*** Opening Records provided ***
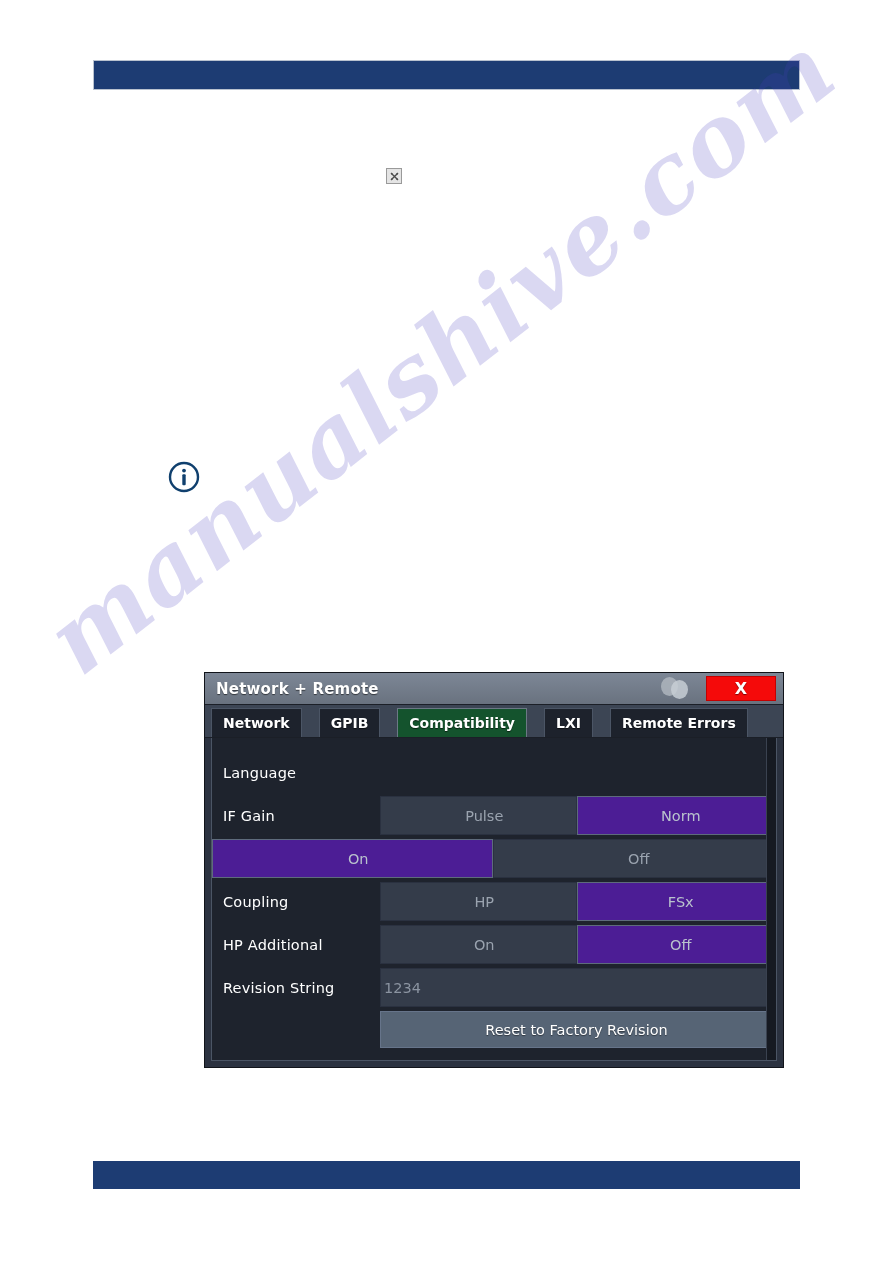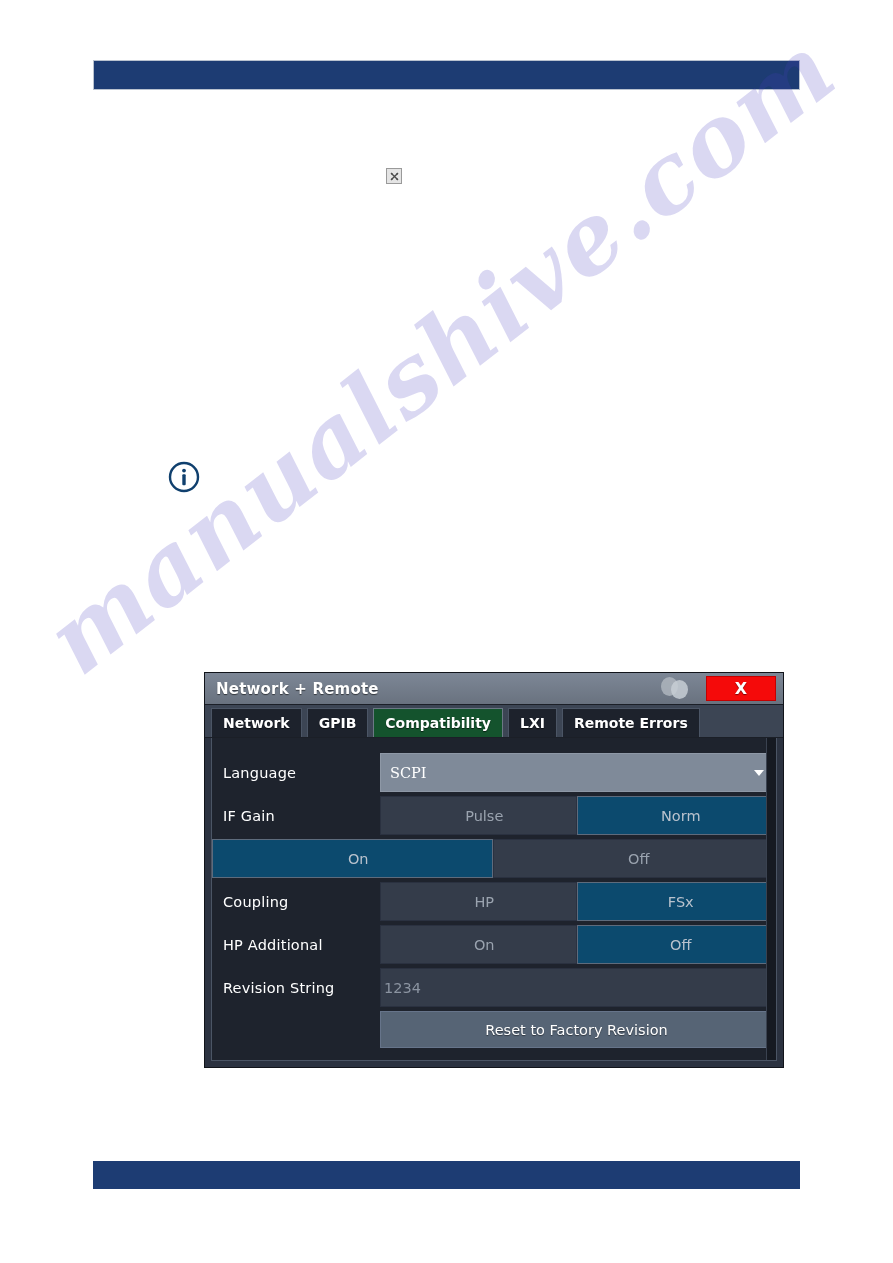--- a/index.html
+++ b/index.html
@@ -175,7 +175,7 @@
     display: flex;
     align-items: center;
     padding: 0 11px;
-    margin-right: 5px;
+    margin-right: 17px;
     border: 1px solid #4b5565;
     border-bottom: none;
     box-sizing: border-box;

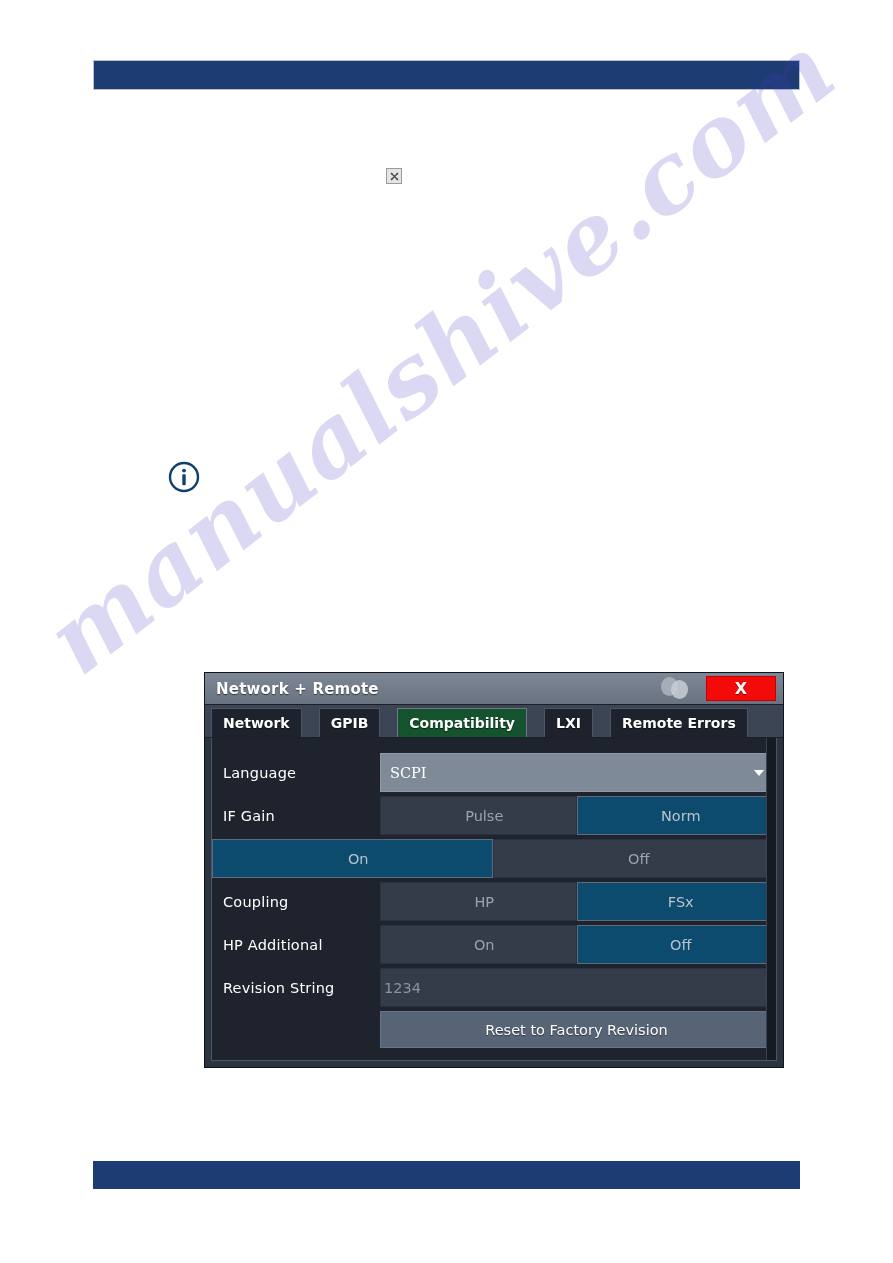--- a/index.html
+++ b/index.html
@@ -372,12 +372,6 @@
 
       <div class="row">
         <div class="row-label">Language</div>
-        <div class="row-control">
-          <div class="combo">
-            <span class="combo-value">SCPI</span>
-            <span class="combo-arrow"></span>
-          </div>
-        </div>
       </div>
 
       <div class="row">

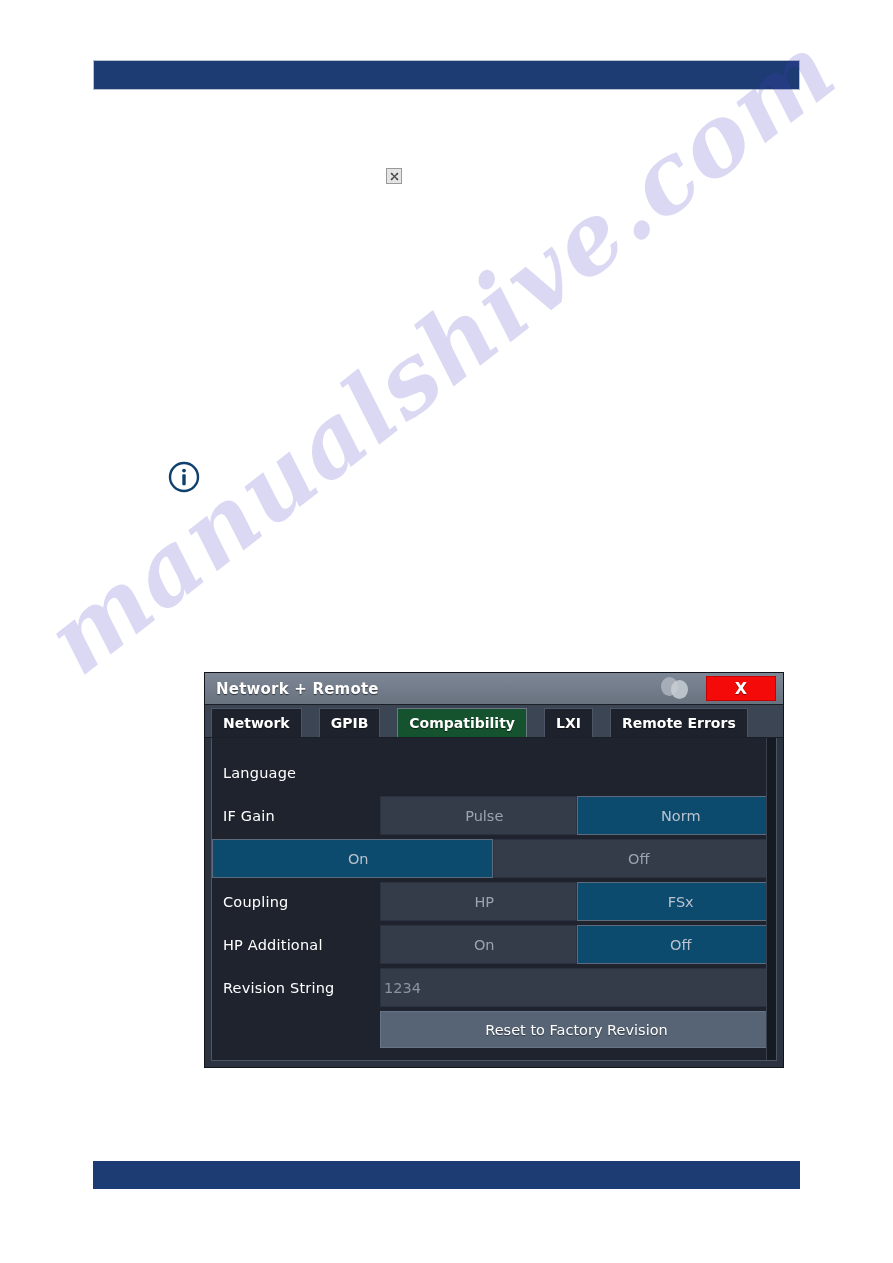--- a/index.html
+++ b/index.html
@@ -277,7 +277,7 @@
     padding-left: 12px;
   }
   .segment.selected {
-    background: #0c4a6e;
+    background: #4c1d95;
     border-color: #5e6b7c;
     color: #b9c2cd;
   }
*** Closing Records provided ***
_The task:_ Verbatim copy, images excluded: transcribe all the entries above.

_Reply to the exercise:_
--- a/index.html
+++ b/index.html
@@ -175,7 +175,7 @@
     display: flex;
     align-items: center;
     padding: 0 11px;
-    margin-right: 5px;
+    margin-right: 17px;
     border: 1px solid #4b5565;
     border-bottom: none;
     box-sizing: border-box;

--- a/index.html
+++ b/index.html
@@ -372,12 +372,6 @@
 
       <div class="row">
         <div class="row-label">Language</div>
-        <div class="row-control">
-          <div class="combo">
-            <span class="combo-value">SCPI</span>
-            <span class="combo-arrow"></span>
-          </div>
-        </div>
       </div>
 
       <div class="row">

--- a/index.html
+++ b/index.html
@@ -277,7 +277,7 @@
     padding-left: 12px;
   }
   .segment.selected {
-    background: #0c4a6e;
+    background: #4c1d95;
     border-color: #5e6b7c;
     color: #b9c2cd;
   }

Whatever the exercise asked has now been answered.